(Dataset records)
============

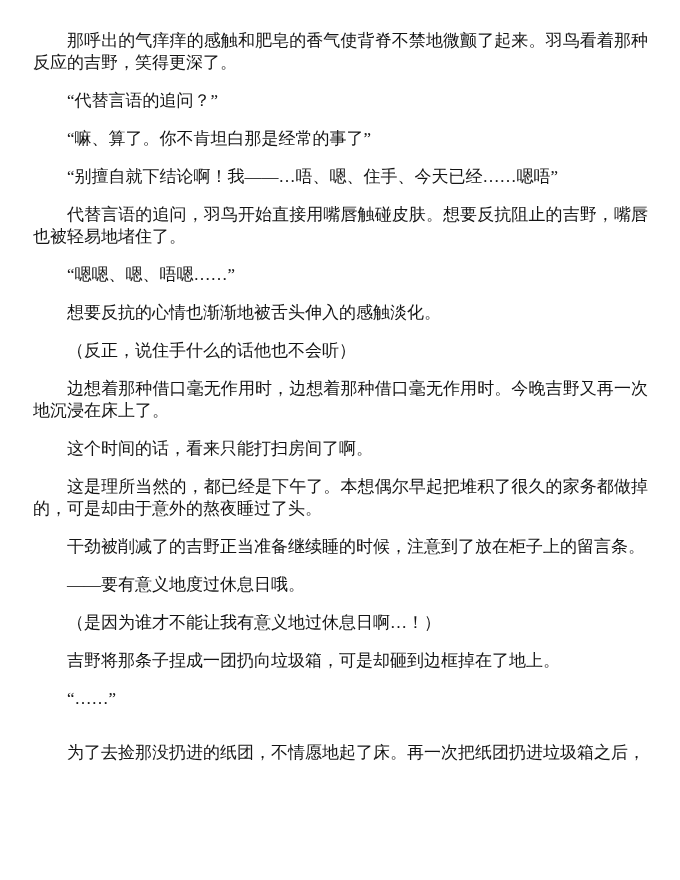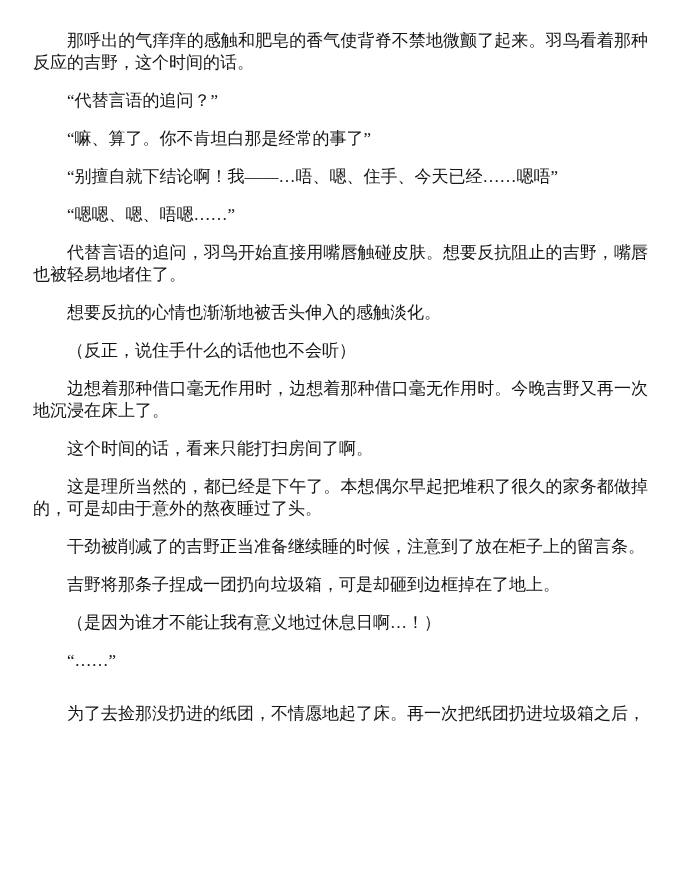"那呼出的气痒痒的感触和肥皂的香气使背脊不禁地微颤了起来。羽鸟看着那种反应的吉野，" p { text: 这个时间的话 -> 笑得更深了 }
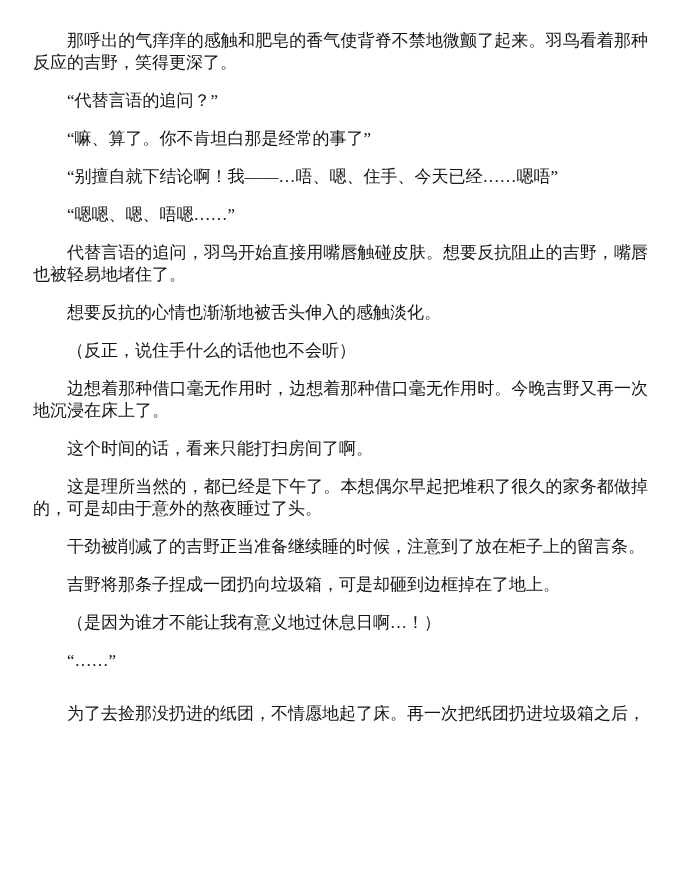"“嗯嗯、嗯、唔嗯……”" p { order: before "代替言语的追问，羽鸟开始直接用嘴唇触碰皮肤。想要反抗阻止的吉野，嘴唇也被轻易地堵" -> after "代替言语的追问，羽鸟开始直接用嘴唇触碰皮肤。想要反抗阻止的吉野，嘴唇也被轻易地堵" }
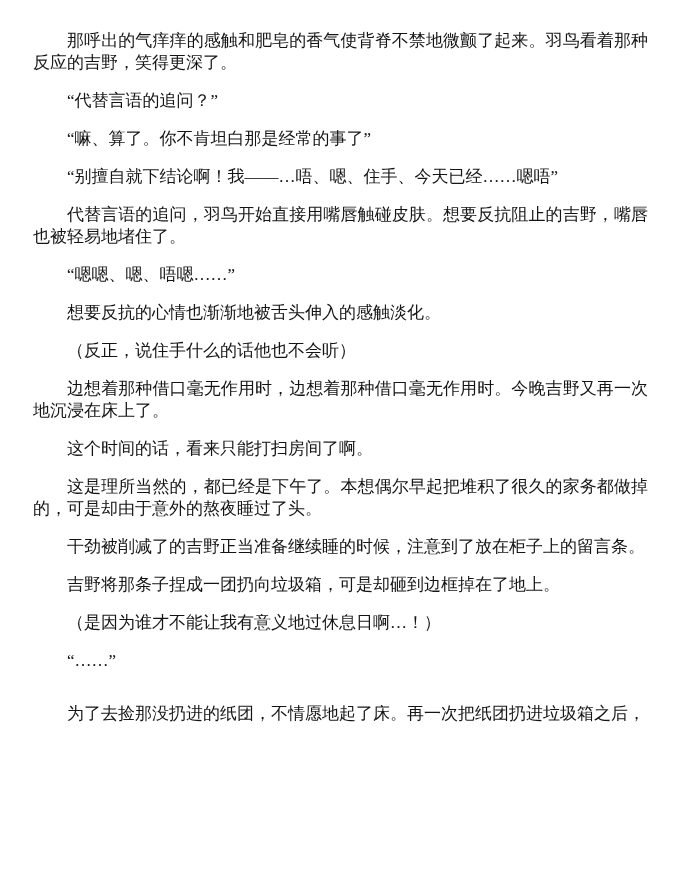"——要有意义地度过休息日哦。" p { html: none -> <p>——要有意义地度过休息日哦。</p> }
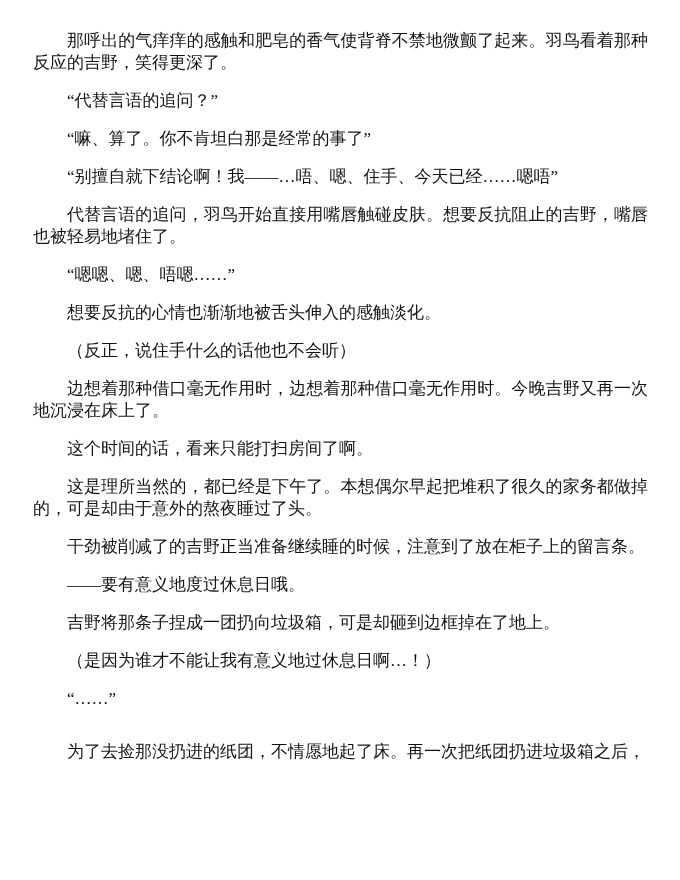"吉野将那条子捏成一团扔向垃圾箱，可是却砸到边框掉在了地上。" p { order: before "（是因为谁才不能让我有意义地过休息日啊…！）" -> after "（是因为谁才不能让我有意义地过休息日啊…！）" }
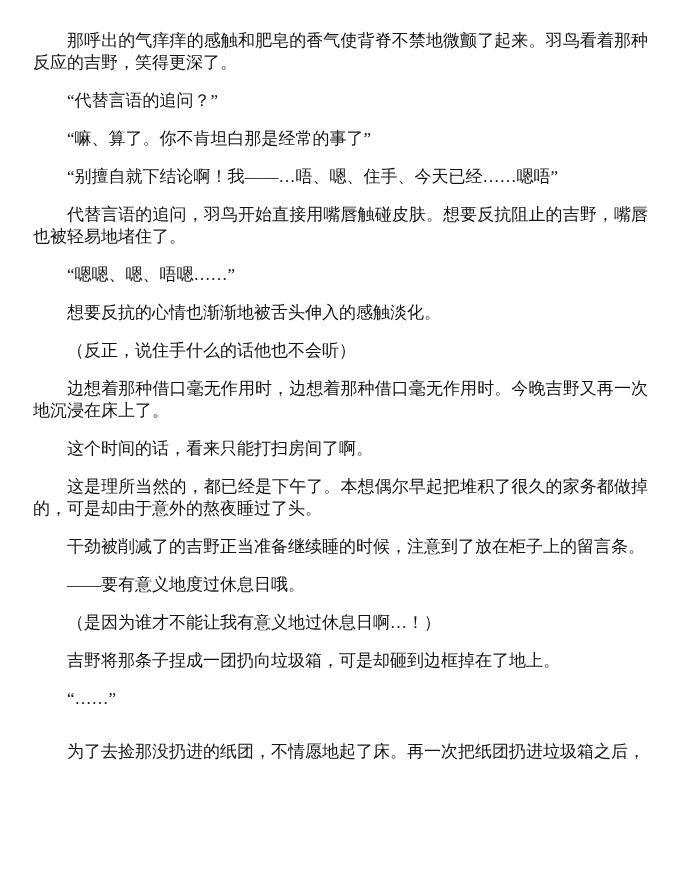"为了去捡那没扔进的纸团，不情愿地起了床。再一次把纸团扔进垃圾箱之后，" .text-body p.extra-gap { font-family: Liberation Mono, monospace -> none }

============

(Task to complete)
Repeat, exactly and in full, every entry in the data, but not the pictures.

(Written response)
"那呼出的气痒痒的感触和肥皂的香气使背脊不禁地微颤了起来。羽鸟看着那种反应的吉野，" p { text: 这个时间的话 -> 笑得更深了 }
"“嗯嗯、嗯、唔嗯……”" p { order: before "代替言语的追问，羽鸟开始直接用嘴唇触碰皮肤。想要反抗阻止的吉野，嘴唇也被轻易地堵" -> after "代替言语的追问，羽鸟开始直接用嘴唇触碰皮肤。想要反抗阻止的吉野，嘴唇也被轻易地堵" }
"——要有意义地度过休息日哦。" p { html: none -> <p>——要有意义地度过休息日哦。</p> }
"吉野将那条子捏成一团扔向垃圾箱，可是却砸到边框掉在了地上。" p { order: before "（是因为谁才不能让我有意义地过休息日啊…！）" -> after "（是因为谁才不能让我有意义地过休息日啊…！）" }
"为了去捡那没扔进的纸团，不情愿地起了床。再一次把纸团扔进垃圾箱之后，" .text-body p.extra-gap { font-family: Liberation Mono, monospace -> none }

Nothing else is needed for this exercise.